A fluoxetina 60 mg/dia é o único medicamento aprovado pela FDA e com evidência robusta para bulimia nervosa, devendo ser iniciada junto com terapia cognitivo-comportamental ou após 6 semanas de resposta inadequada à psicoterapia isolada. 3, 4 Entretanto, quando há intolerância à fluoxetina, outros ISRSs representam alternativas razoáveis baseadas em evidência de qualidade moderada.
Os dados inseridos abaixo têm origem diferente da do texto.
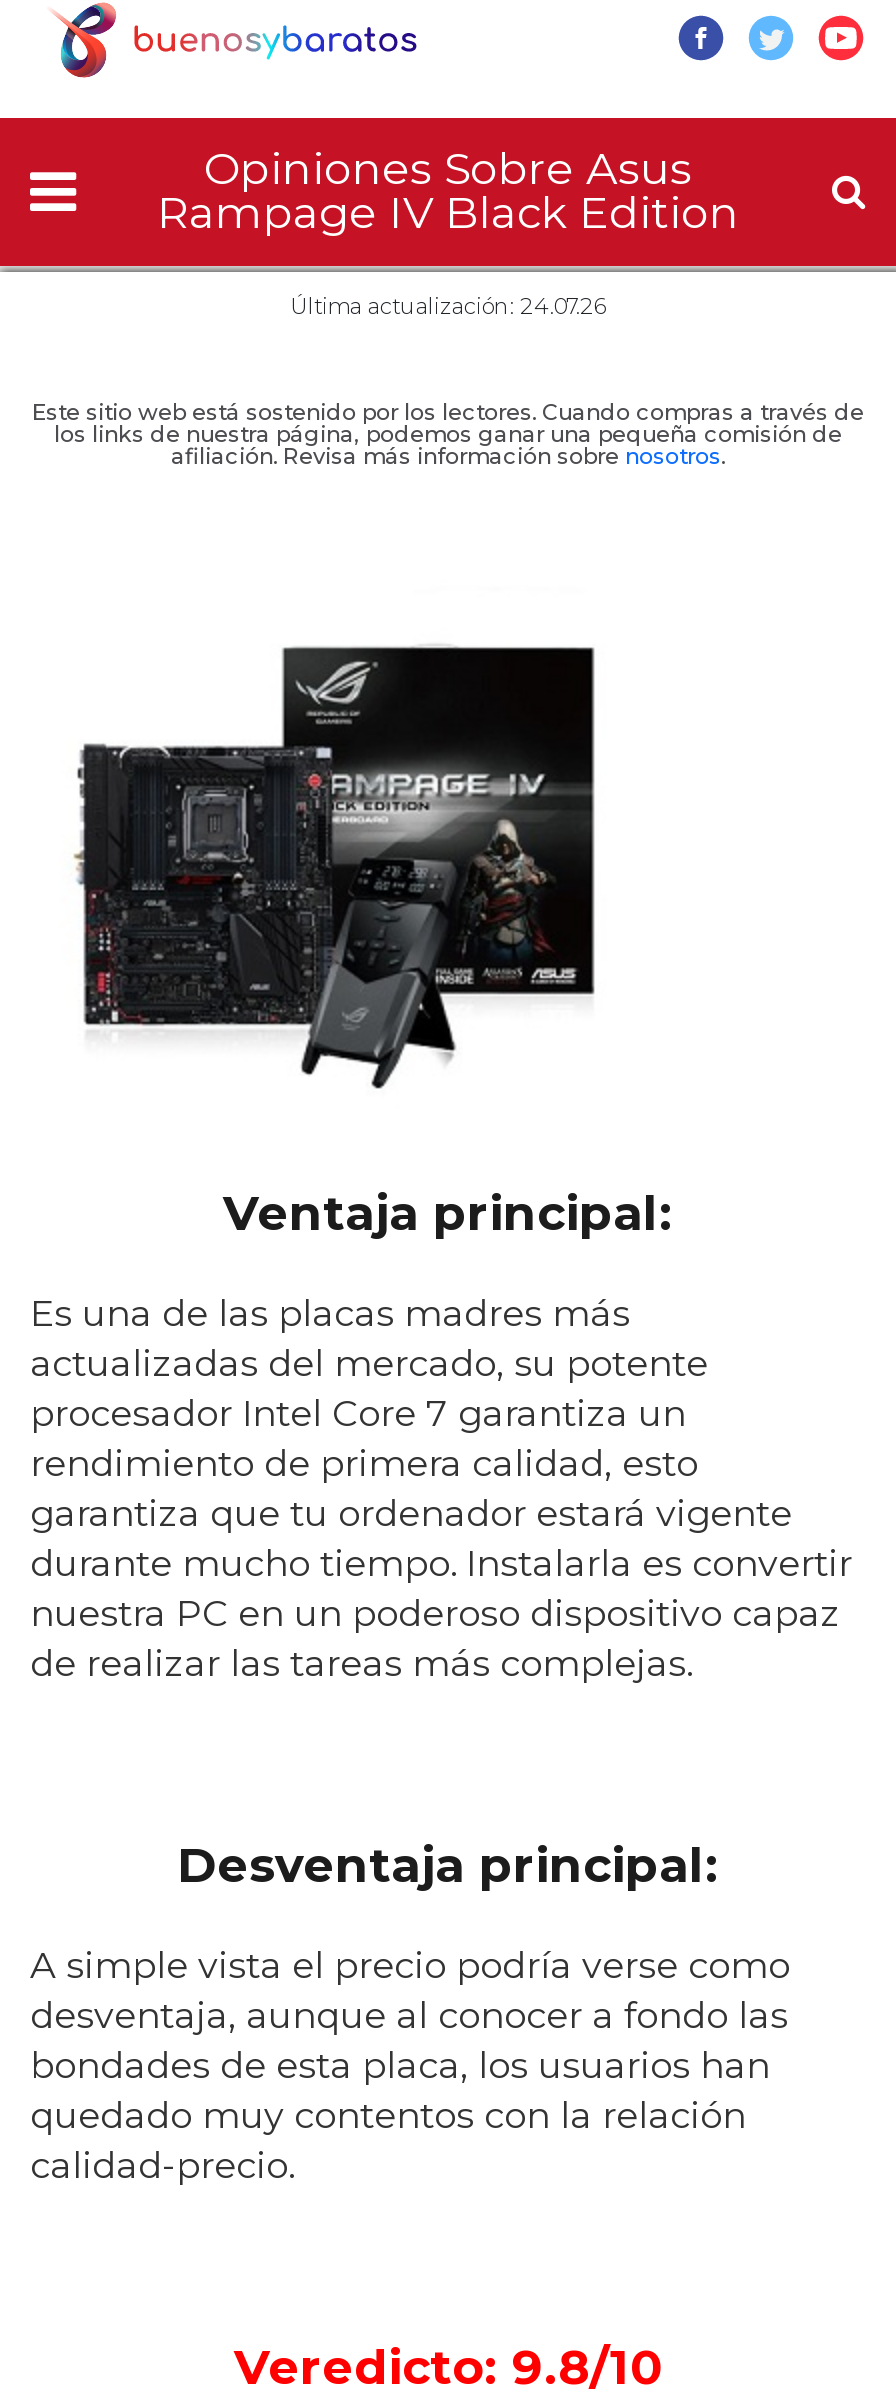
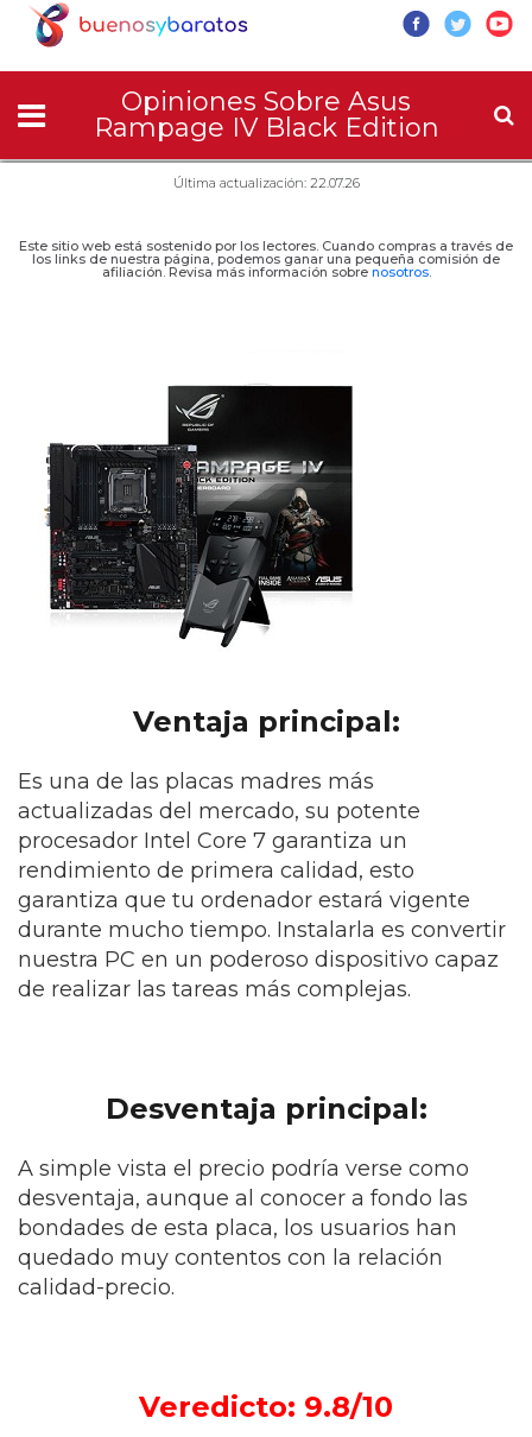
[290,292,606,320] Última actualización: 24.07.26 -> [173,175,359,191] Última actualización: 22.07.26

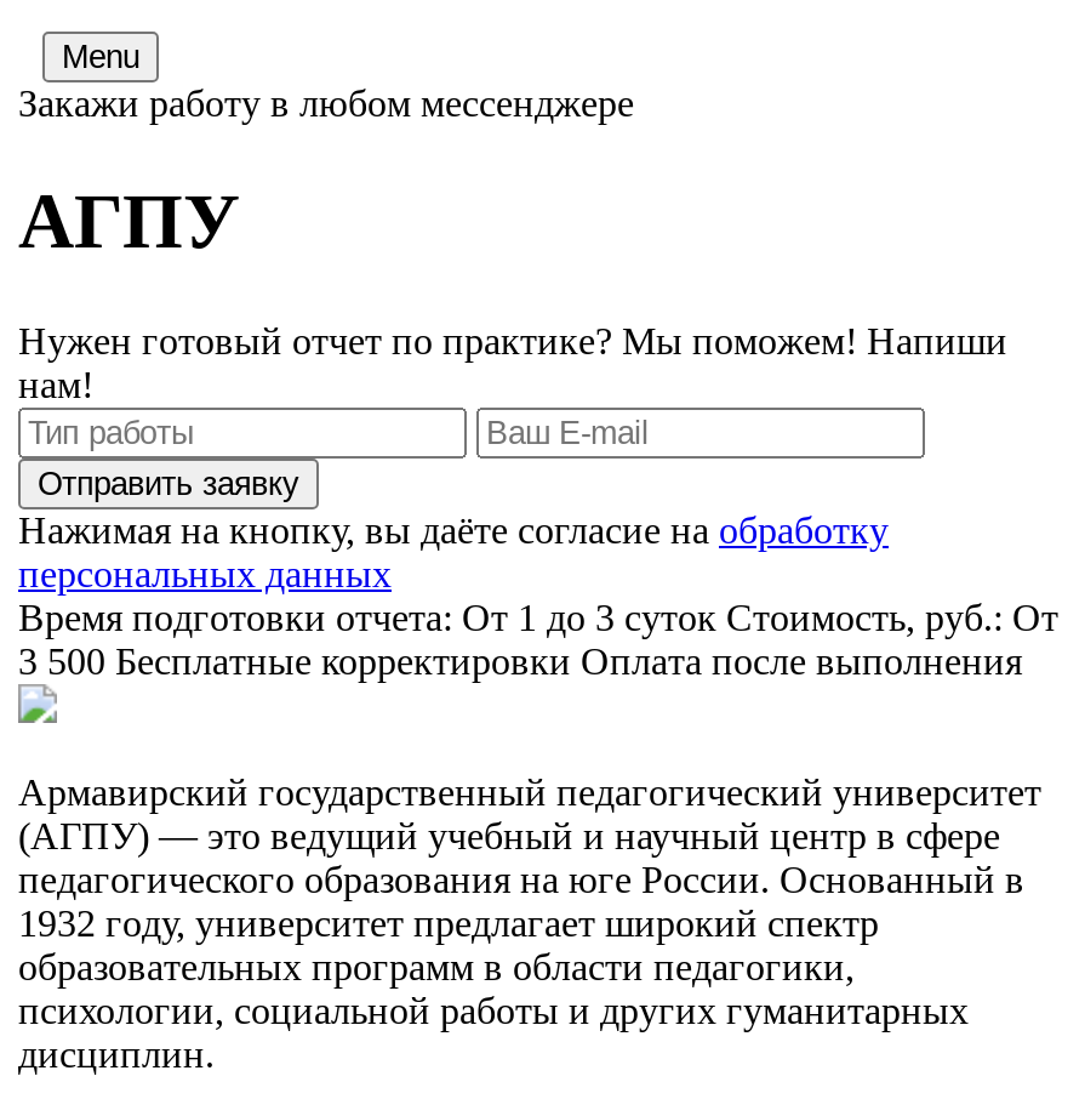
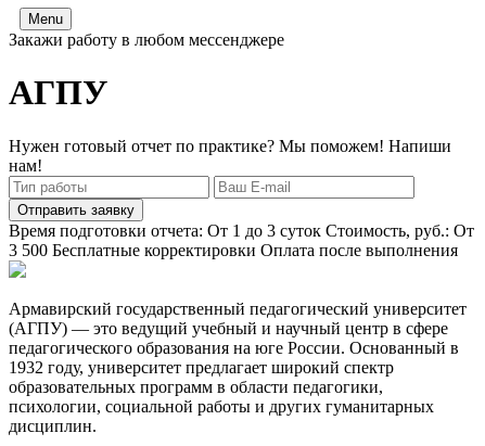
[18,509,889,594] Нажимая на кнопку, вы даёте согласие на обработку | персональных данных -> none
Opções Farmacológicas de Segunda Linha

Sertralina

  • Dose: 100 mg/dia por 12 semanas 1
  • Evidência: Estudo randomizado controlado demonstrou redução estatisticamente significativa na frequência de episódios de compulsão alimentar e purgação comparado ao placebo 1
  • Perfil de tolerabilidade: Bem tolerada, sem interrupções por efeitos adversos no estudo 1

Citalopram

  • Perfil específico: Pode ser particularmente útil em pacientes bulímicos com sintomas depressivos proeminentes 2
  • Comparação direta: Estudo comparativo mostrou que citalopram teve maior redução em sintomas depressivos, enquanto fluoxetina foi mais específica para raiva introjetada 2
  • Eficácia: Ambos os grupos mostraram melhora significativa na psicopatologia alimentar e impressão clínica global 2

Algoritmo de Decisão

  1. Avaliar o tipo de intolerância à fluoxetina:

    • Se efeitos adversos gastrointestinais ou ativação: considerar sertralina 1
    • Se sintomas depressivos são proeminentes: considerar citalopram 2
  2. Iniciar ISRS alternativo:

    • Sertralina 100 mg/dia 1
    • Ou citalopram (dose típica de ISRS para transtornos psiquiátricos)
  3. Manter psicoterapia concomitante:

    • A terapia cognitivo-comportamental focada em transtornos alimentares deve continuar como pilar do tratamento 3, 4
  4. Monitorar resposta em 6-12 semanas:

    • Avaliar redução na frequência de episódios de compulsão e purgação 1, 2
    • Quantificar comportamentos alimentares semanalmente 3

Considerações Importantes

Evidência Limitada para Outros ISRSs

A evidência para ISRSs além da fluoxetina é baseada em estudos menores e de menor qualidade metodológica. 1, 2 Nenhum outro ISRS possui aprovação específica da FDA para bulimia nervosa, mas a extrapolação é razoável dado o mecanismo de ação compartilhado.

Buspirone como Alternativa Não-ISRS

Um estudo aberto sugeriu que buspirone (agonista 5-HT1A) pode ter eficácia similar à fluoxetina, com 50% dos pacientes apresentando redução ≥50% nos sintomas bulímicos. 5 No entanto, a qualidade da evidência é inferior e não deve ser considerada antes de tentar outro ISRS.

Avaliação Inicial Obrigatória

Antes de iniciar qualquer medicação alternativa, deve-se realizar: 3

  • Sinais vitais incluindo pressão arterial ortostática
  • Hemograma completo e painel metabólico abrangente
  • Eletrocardiograma (especialmente em pacientes com purgação grave)
  • Quantificação da frequência de episódios de compulsão e purgação

Armadilhas Comuns a Evitar

  • Não usar doses antidepressivas padrão: A fluoxetina requer 60 mg/dia para bulimia (não 20 mg), e outros ISRSs devem ser usados em doses adequadas 4
  • Não abandonar a psicoterapia: Medicação isolada é menos eficaz que tratamento combinado 3, 4
  • Não realizar investigações exaustivas: Focar em fazer diagnóstico precoce e iniciar tratamento 3

Coordenação Multidisciplinar

O tratamento requer equipe coordenada incorporando expertise médica, psiquiátrica, psicológica e nutricional. 3, 4 A mudança de medicação deve ser comunicada a todos os membros da equipe para garantir monitoramento adequado da resposta e efeitos adversos.